1) Using the formula for the radius of the orbit, find the value of n for this electron:

[math]\displaystyle{ r = a_{0}n^2 }[/math] where n =1,2,3... and the Bohr Radius [math]\displaystyle{ a_{0} = 0.0529*10^{-9} }[/math]

[math]\displaystyle{ n^2 = \frac{r}{a_{0}} = \frac{.4761*10^{-9}}{0.0529*10^{-9}} = 9 }[/math]

2) Using the value of n, calculate the energy of the electron:

[math]\displaystyle{ E_{n} = \frac{-13.6 eV}{n^2} = \frac{-13.6 eV}{9} = -1.51 eV }[/math]

3) Set the electron's ionization energy (the energy required to free it from its orbit) equal to the energy of a photon ([math]\displaystyle{ E_{photon} = \frac{hc}{λ} }[/math]) and solve for the wavelength λ:

[math]\displaystyle{ E_{Ionization} = |E_{n}| = 1.51 eV }[/math]
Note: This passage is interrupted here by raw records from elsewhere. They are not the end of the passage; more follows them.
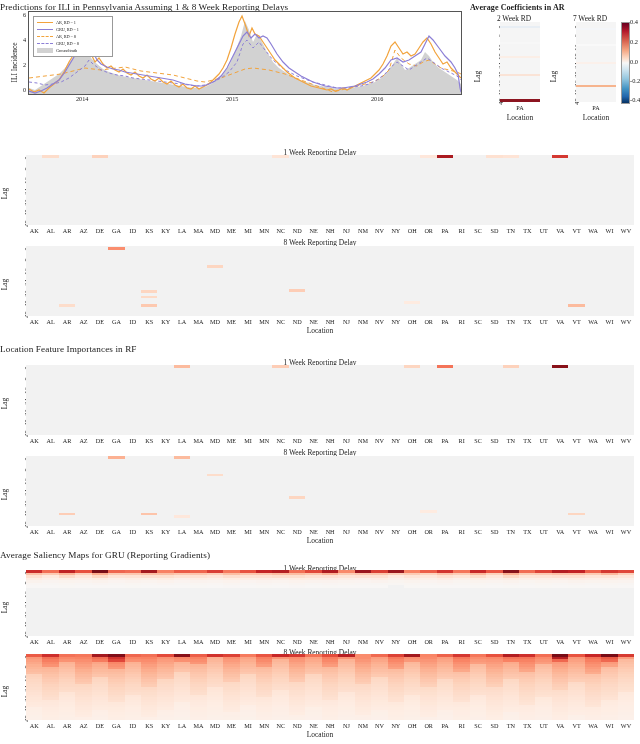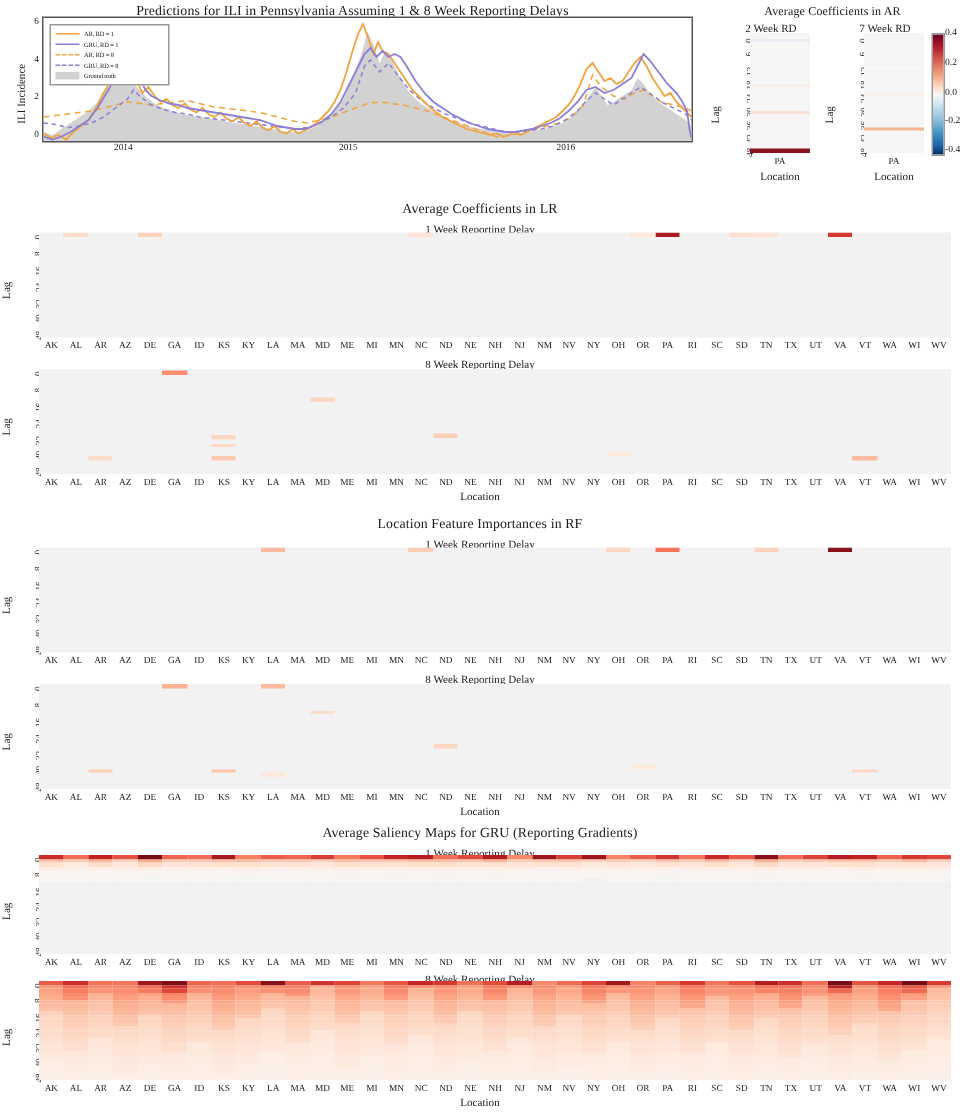--- a/index.html
+++ b/index.html
@@ -7,7 +7,7 @@
   .fig{position:absolute;left:0;top:0;width:640px;height:744px;}
 
   
-  .suptitle{font-size:9.2px;text-align:center;letter-spacing:.1px;white-space:nowrap;}
+  .suptitle{font-size:9.2px;text-align:left;letter-spacing:.1px;white-space:nowrap;}
   .subtitle{font-size:7.4px;text-align:center;white-space:nowrap;}
   .axlabel{font-size:7.4px;text-align:center;white-space:nowrap;}
   .ylabel-rot{font-size:7.4px;white-space:nowrap;transform:rotate(-90deg);transform-origin:50% 50%;}

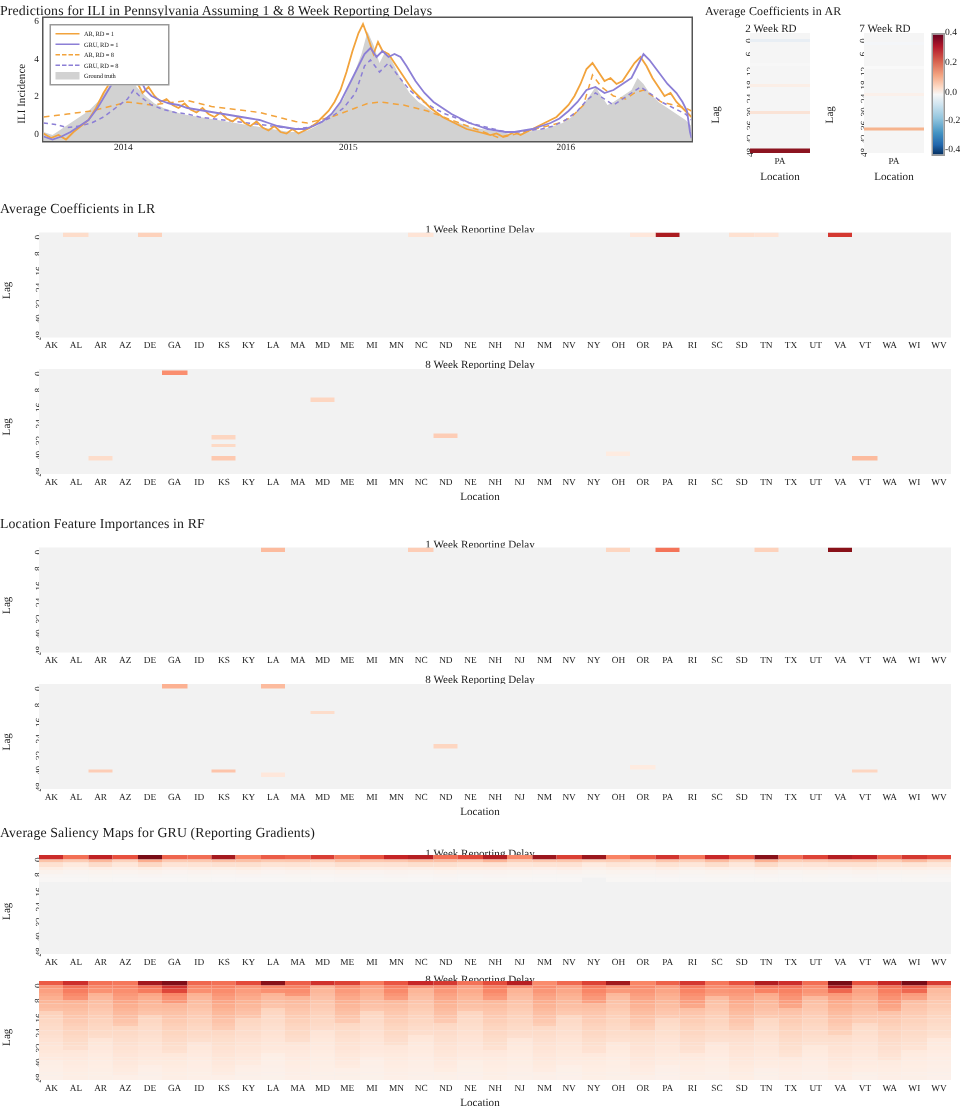--- a/index.html
+++ b/index.html
@@ -105,7 +105,7 @@
   </div>
 
   <div class="block" style="left:470px;top:0;width:170px;height:128px;">
-    <div class="suptitle" style="position:absolute;left:0;top:3px;width:170px;font-size:8px;">Average Coefficients in AR</div>
+    <div class="suptitle" style="position:absolute;left:0;top:3px;width:170px;font-size:8px;font-weight:bold;">Average Coefficients in AR</div>
 
     <div style="position:absolute;left:0;top:14px;width:78px;height:112px;">
       <div class="subtitle" style="position:absolute;left:16px;top:0;width:56px;">2 Week RD</div>

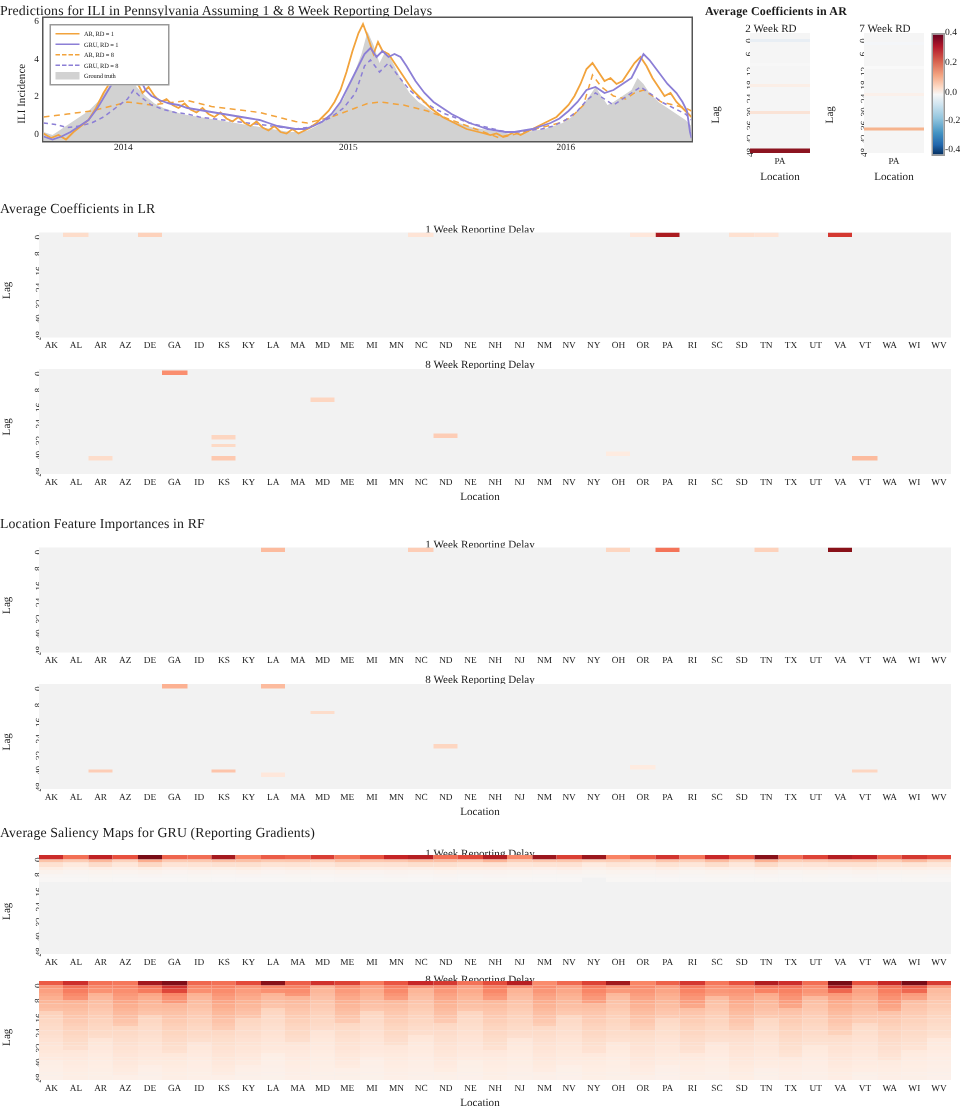--- a/index.html
+++ b/index.html
@@ -179,7 +179,6 @@
   </div>
 
   <div class="block" style="left:0;top:132px;width:640px;height:202px;">
-    <div class="suptitle" style="position:absolute;left:0;top:2px;width:640px;">Average Coefficients in LR</div>
 
     <div class="subtitle" style="position:absolute;left:0;top:16px;width:640px;">1 Week Reporting Delay</div>
     <div class="ylabel-rot" style="position:absolute;left:-14px;top:57px;width:36px;text-align:center;">Lag</div>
[math]\displaystyle{ E_{Ionization} = \frac{hc}{λ} }[/math]

[math]\displaystyle{ λ = \frac{hc}{E_{Ionization}} }[/math]

[math]\displaystyle{ λ = \frac{(4.14*10^{-15} eV*s)(2.998*10^8 m/s)}{1.51 eV} = .822 μm }[/math]

4) Examine the wavelengths of electromagnetic radiation and determine the form with an interval of wavelengths containing .822 μm:

A wavelength of .822 μm is characteristic of ultraviolet light.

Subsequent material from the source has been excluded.